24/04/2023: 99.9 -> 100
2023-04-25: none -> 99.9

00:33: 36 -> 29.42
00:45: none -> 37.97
==
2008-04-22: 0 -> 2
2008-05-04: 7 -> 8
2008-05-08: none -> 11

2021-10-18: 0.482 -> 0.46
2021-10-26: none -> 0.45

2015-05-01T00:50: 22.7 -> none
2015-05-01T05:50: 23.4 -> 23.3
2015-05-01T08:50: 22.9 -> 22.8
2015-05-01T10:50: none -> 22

▶ Exercise
Since only a number is wanted, report how many lines of the listing include the word "none".

▶ Exercise answer
6